> [THE TASK]: Reproduce the lines below exactly. Begin with the first, end with the line containing "Click to expand!", and leave out the pictures.

> [EXCERPTED DATA]:
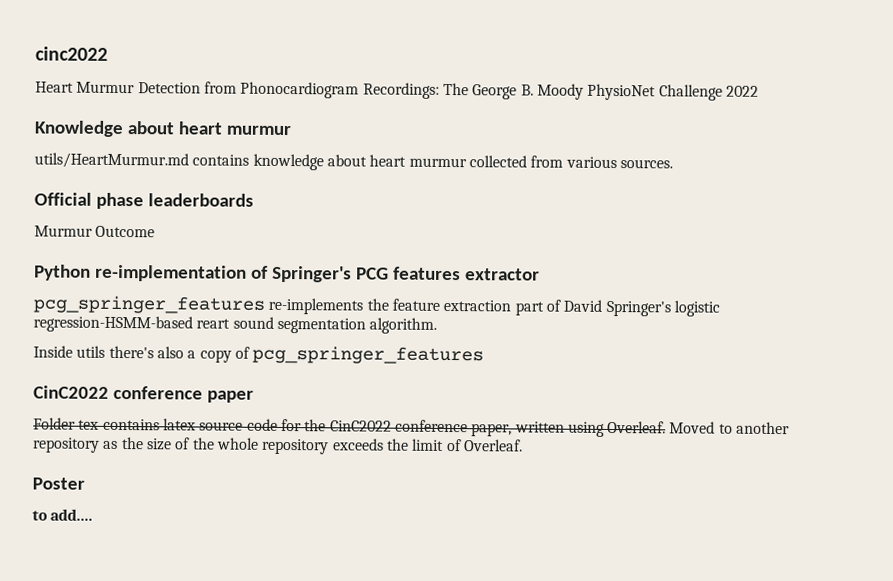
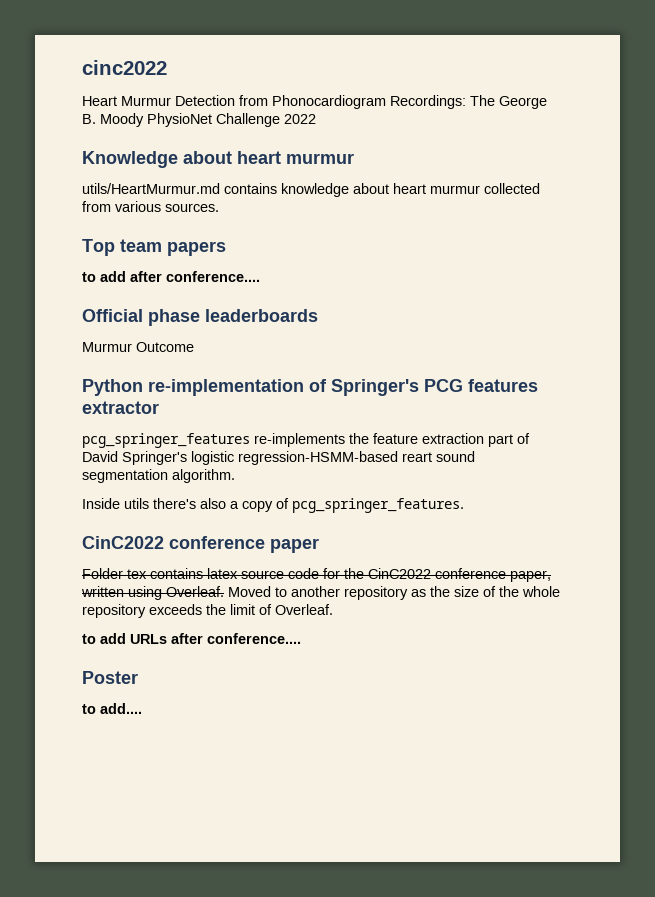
+ Top team papers
+ to add after conference....
- Inside utils there's also a copy of pcg_springer_features
+ Inside utils there's also a copy of pcg_springer_features.
+ to add URLs after conference....

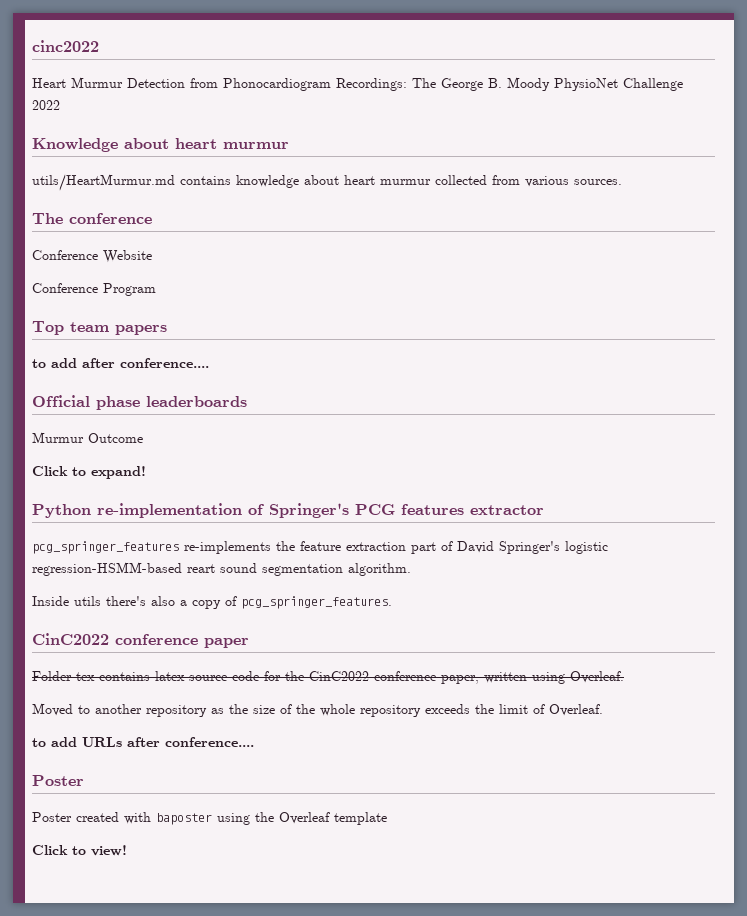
+ The conference
+ Conference Website
+ Conference Program
+ Click to expand!
- Folder tex contains latex source code for the CinC2022 conference paper, written using Overleaf. Moved to another repository as the size of the whole repository exceeds the limit of Overleaf.
+ Folder tex contains latex source code for the CinC2022 conference paper, written using Overleaf.
+ Moved to another repository as the size of the whole repository exceeds the limit of Overleaf.
- to add....
+ Poster created with baposter using the Overleaf template
+ Click to view!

> [YOUR SOLUTION]:
+ Top team papers
+ to add after conference....
- Inside utils there's also a copy of pcg_springer_features
+ Inside utils there's also a copy of pcg_springer_features.
+ to add URLs after conference....

+ The conference
+ Conference Website
+ Conference Program
+ Click to expand!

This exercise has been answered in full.